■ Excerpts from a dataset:
-- -- --
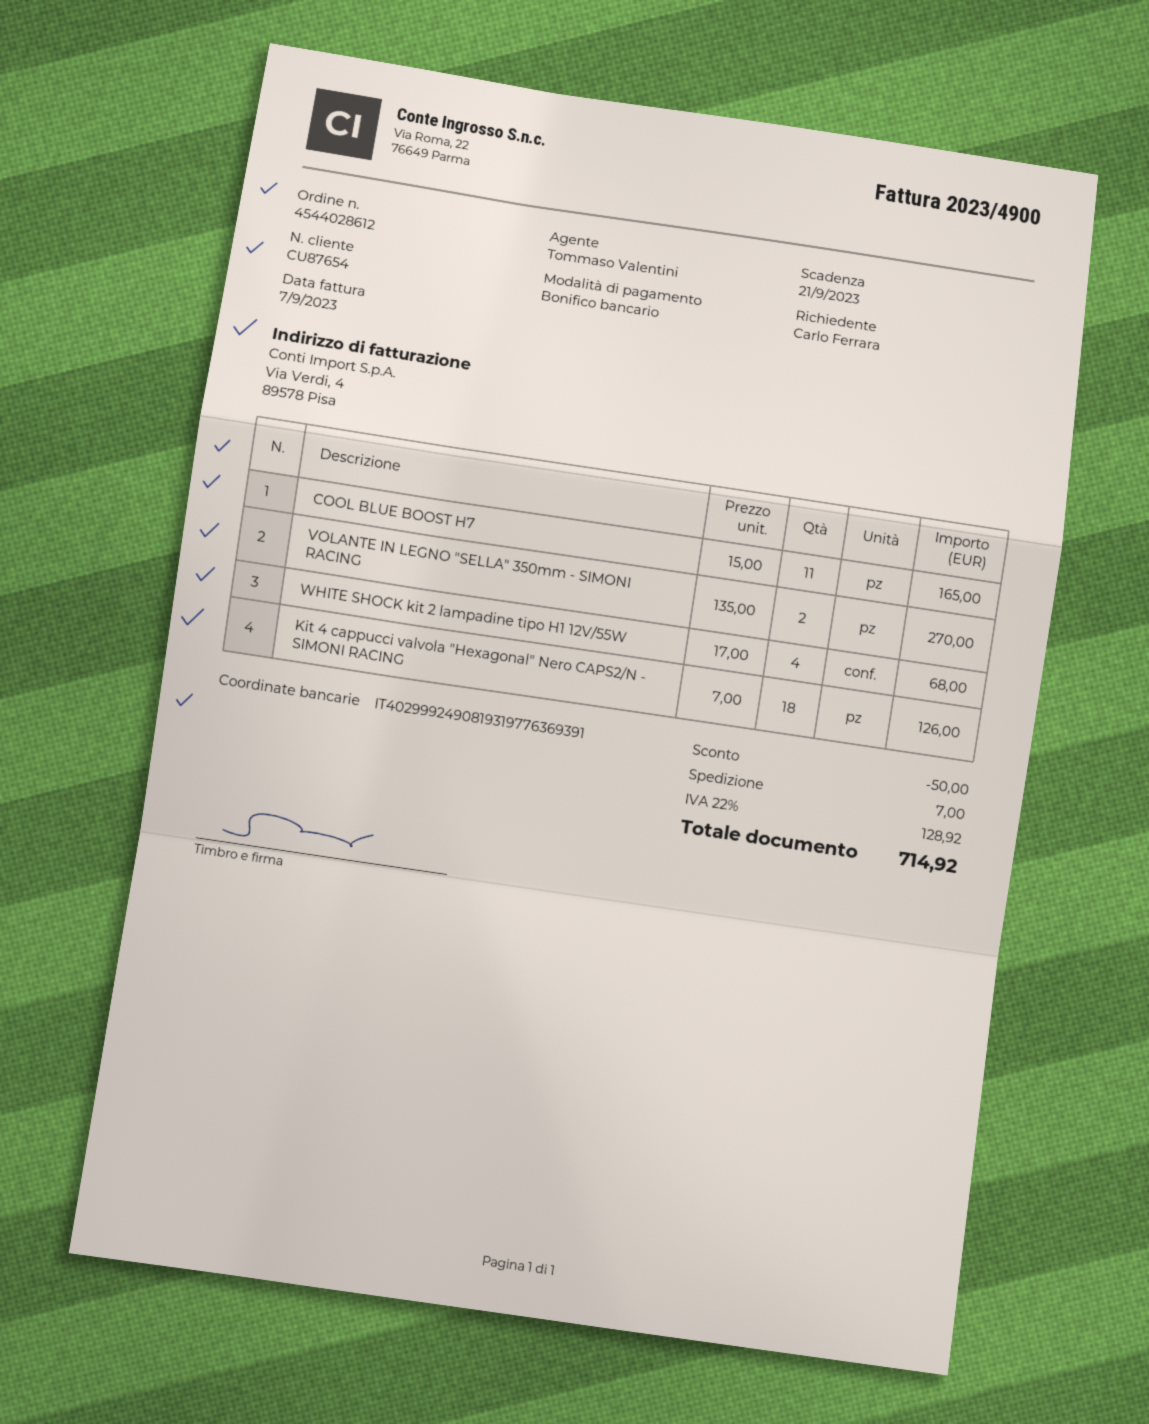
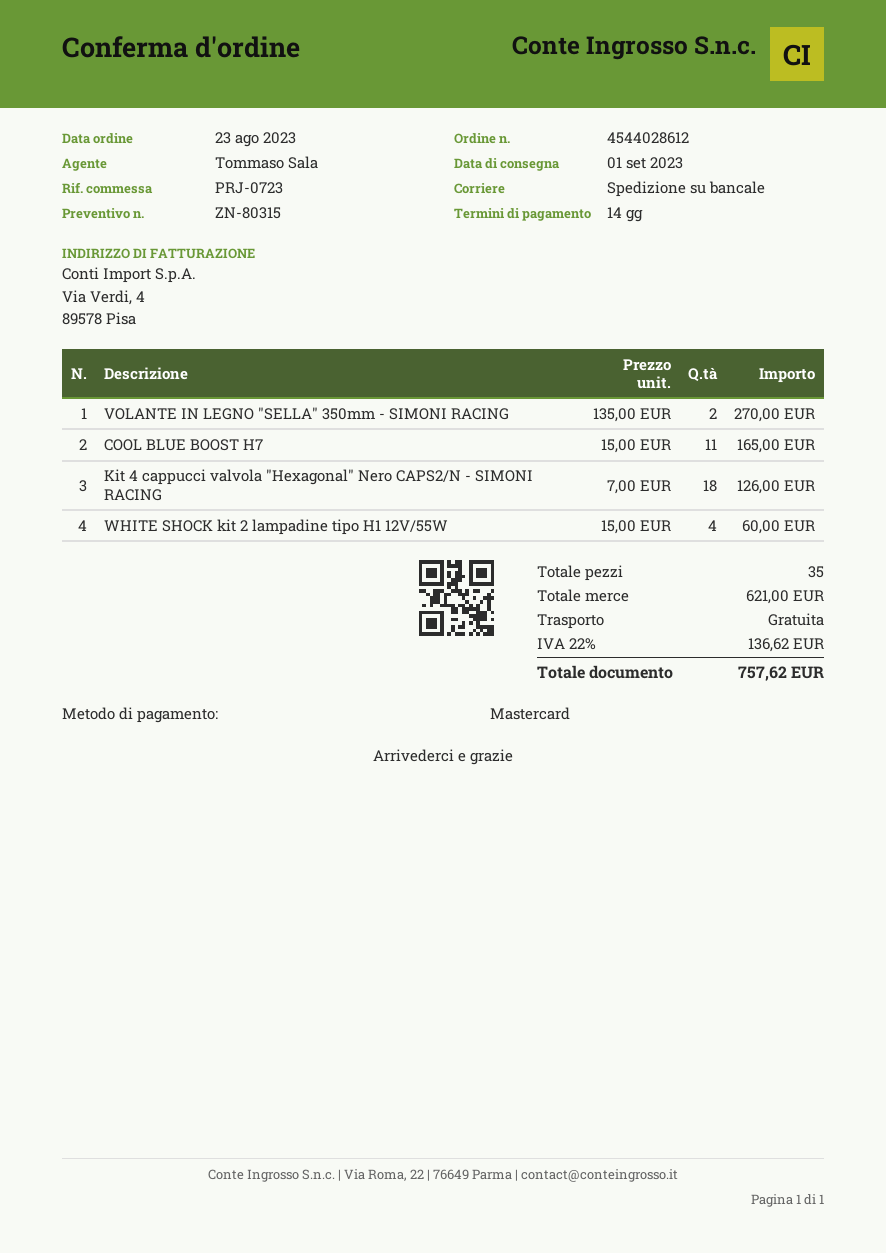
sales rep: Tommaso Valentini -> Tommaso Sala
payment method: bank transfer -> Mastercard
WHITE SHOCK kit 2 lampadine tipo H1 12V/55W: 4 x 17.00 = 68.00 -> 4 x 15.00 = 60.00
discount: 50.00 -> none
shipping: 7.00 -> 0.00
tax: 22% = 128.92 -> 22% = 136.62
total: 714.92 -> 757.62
-- -- --
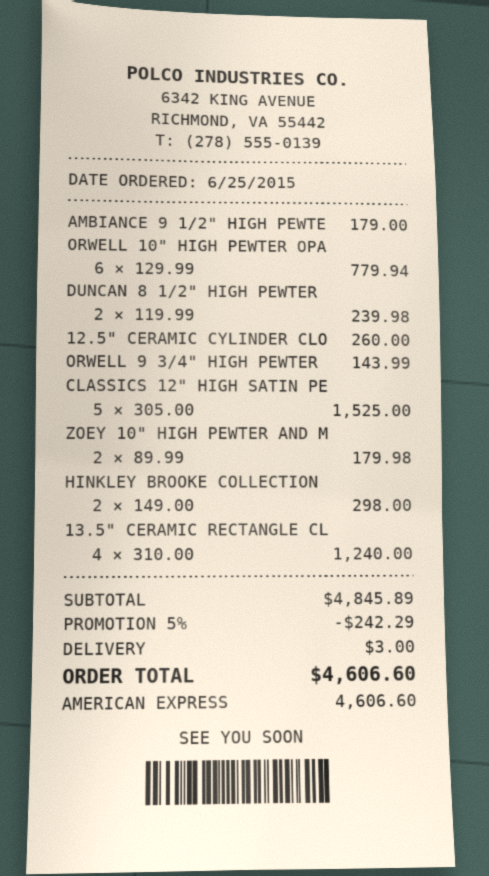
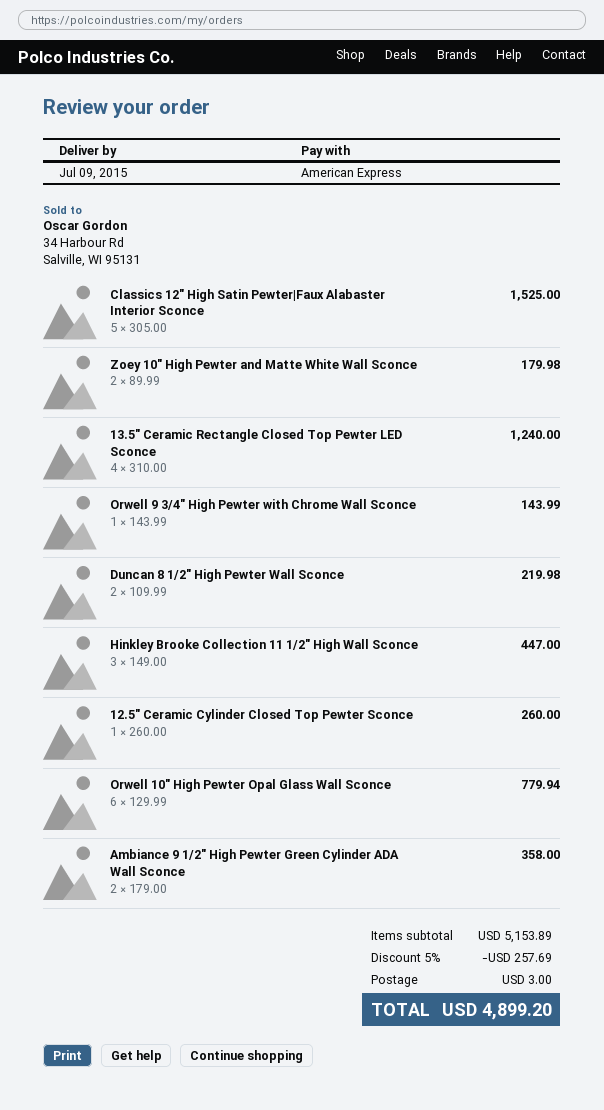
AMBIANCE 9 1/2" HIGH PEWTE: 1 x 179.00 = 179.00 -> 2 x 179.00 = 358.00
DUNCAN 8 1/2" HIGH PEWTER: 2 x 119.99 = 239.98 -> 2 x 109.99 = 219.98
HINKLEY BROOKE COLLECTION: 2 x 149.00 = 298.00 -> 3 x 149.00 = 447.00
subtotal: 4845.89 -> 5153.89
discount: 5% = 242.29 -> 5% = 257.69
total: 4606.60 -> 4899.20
-- -- --
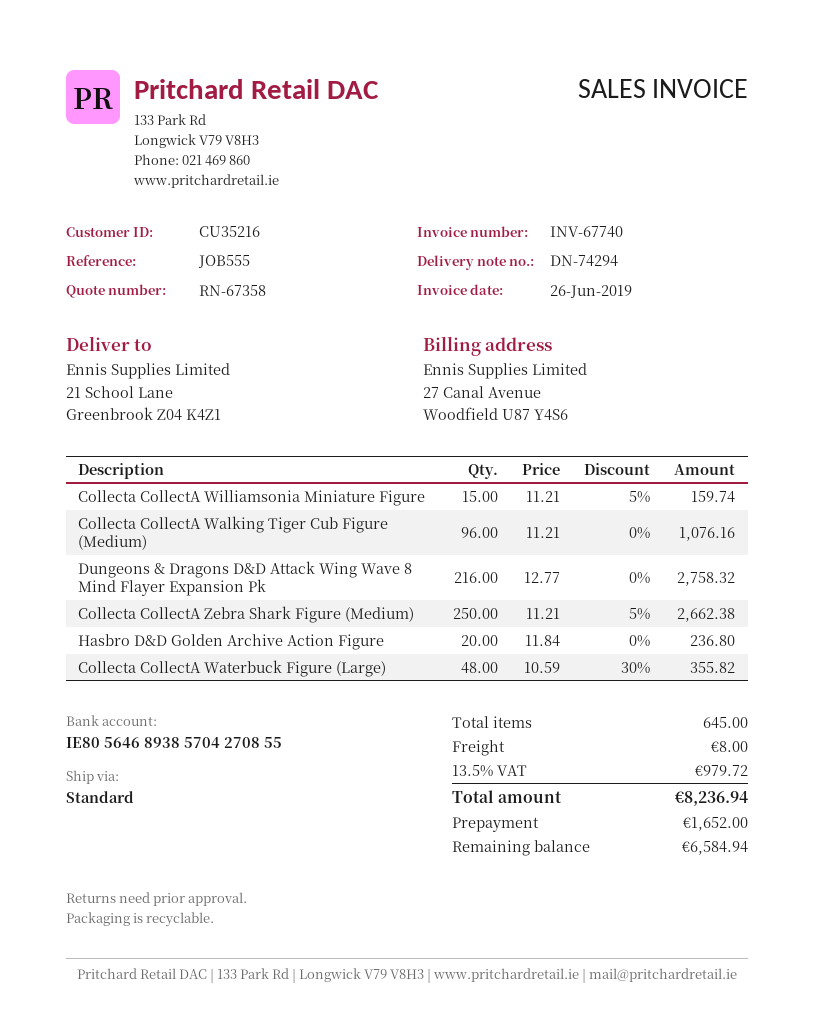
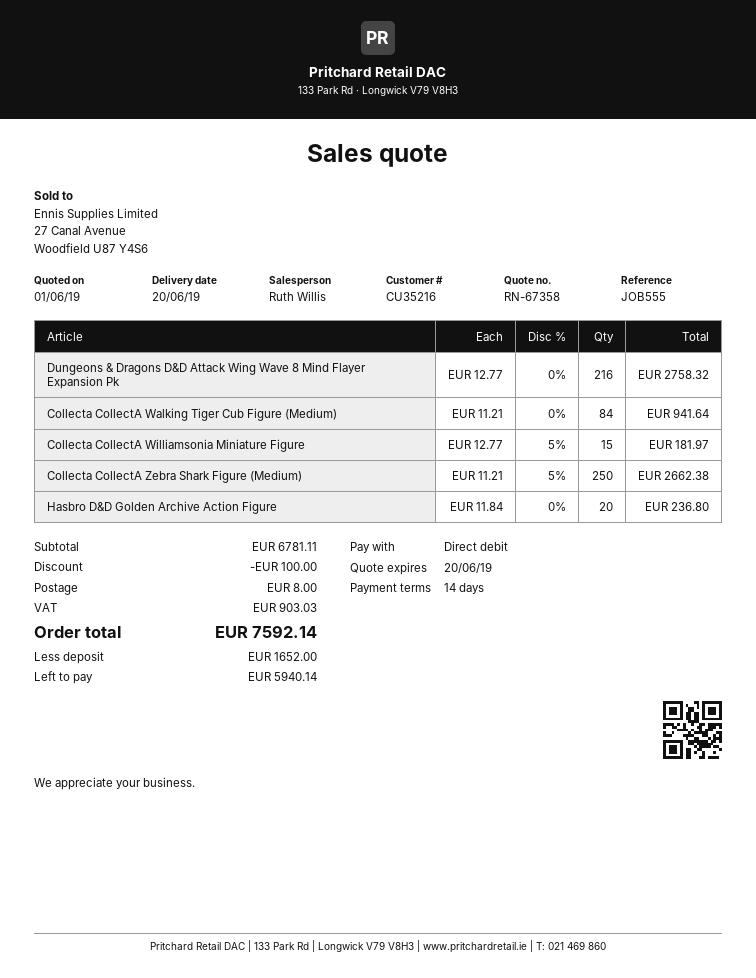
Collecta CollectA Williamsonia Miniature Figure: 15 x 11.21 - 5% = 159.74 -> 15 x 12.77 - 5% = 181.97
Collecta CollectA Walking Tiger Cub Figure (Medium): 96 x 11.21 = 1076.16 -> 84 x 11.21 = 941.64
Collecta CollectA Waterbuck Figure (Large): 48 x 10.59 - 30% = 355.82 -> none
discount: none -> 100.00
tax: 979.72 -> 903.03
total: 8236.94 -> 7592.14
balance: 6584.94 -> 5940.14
-- -- --
■ TO DO: Please copy the lines above from the line with "sales rep: Tommaso Valentini -> Tommaso Sala" up to and including the line with "total: 714.92 -> 757.62", exactly as written and with nothing else.

■ RESPONSE AREA:
sales rep: Tommaso Valentini -> Tommaso Sala
payment method: bank transfer -> Mastercard
WHITE SHOCK kit 2 lampadine tipo H1 12V/55W: 4 x 17.00 = 68.00 -> 4 x 15.00 = 60.00
discount: 50.00 -> none
shipping: 7.00 -> 0.00
tax: 22% = 128.92 -> 22% = 136.62
total: 714.92 -> 757.62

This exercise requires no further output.